Return, without anything added, the lines from the one containing "subtotal: 2005.20 -> 1843.75" through the end of the entries below, exactly as written.

(Change detection data)
· · · · · · ·

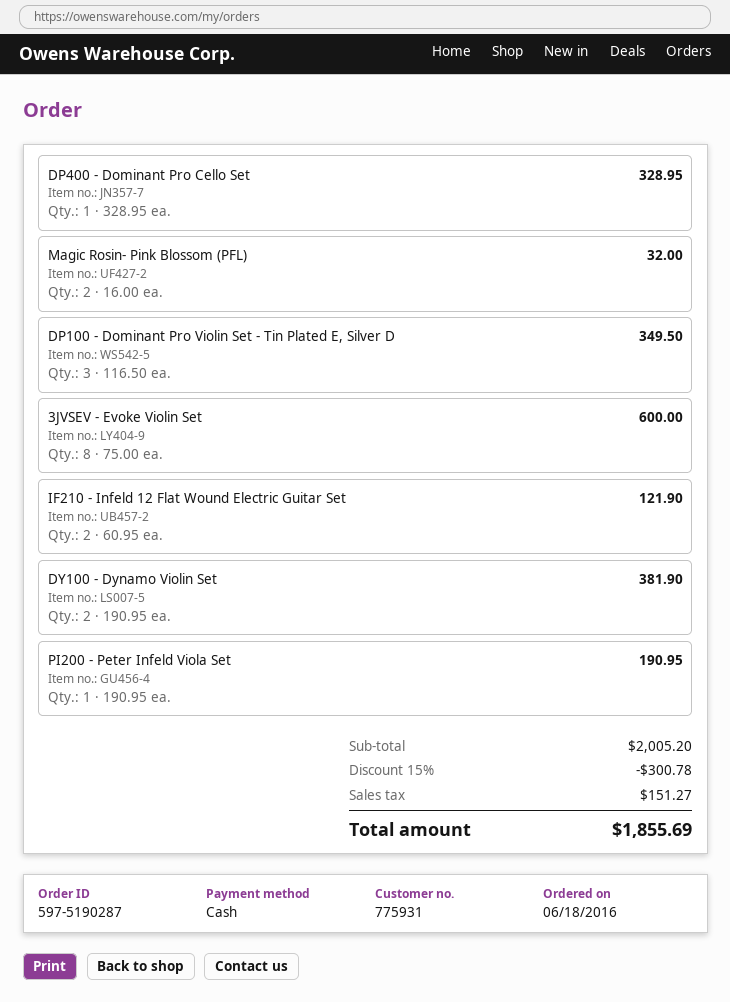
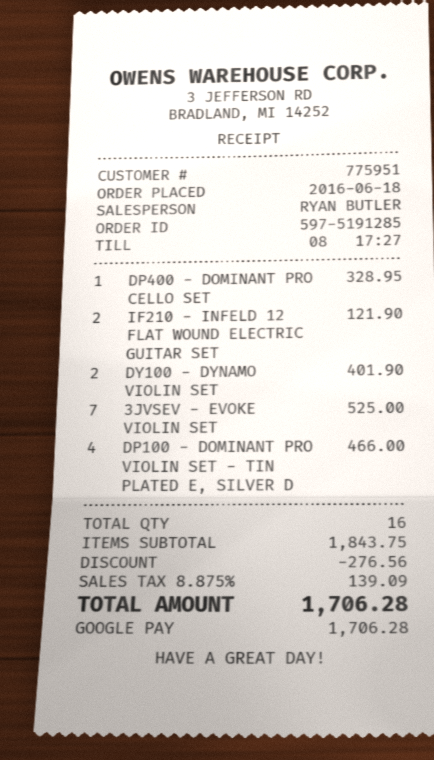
order number: 597-5190287 -> 597-5191285
customer number: 775931 -> 775951
payment method: cash -> Google Pay
Magic Rosin- Pink Blossom (PFL): 2 for 32.00 -> none
DP100 - Dominant Pro Violin Set - Tin Plated E, Silver D: 3 for 349.50 -> 4 for 466.00
3JVSEV - Evoke Violin Set: 8 for 600.00 -> 7 for 525.00
DY100 - Dynamo Violin Set: 2 for 381.90 -> 2 for 401.90
PI200 - Peter Infeld Viola Set: 1 for 190.95 -> none
subtotal: 2005.20 -> 1843.75
discount: 300.78 -> 276.56
tax: 151.27 -> 139.09
total: 1855.69 -> 1706.28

· · · · · · ·

▶ **Written answer**:
subtotal: 2005.20 -> 1843.75
discount: 300.78 -> 276.56
tax: 151.27 -> 139.09
total: 1855.69 -> 1706.28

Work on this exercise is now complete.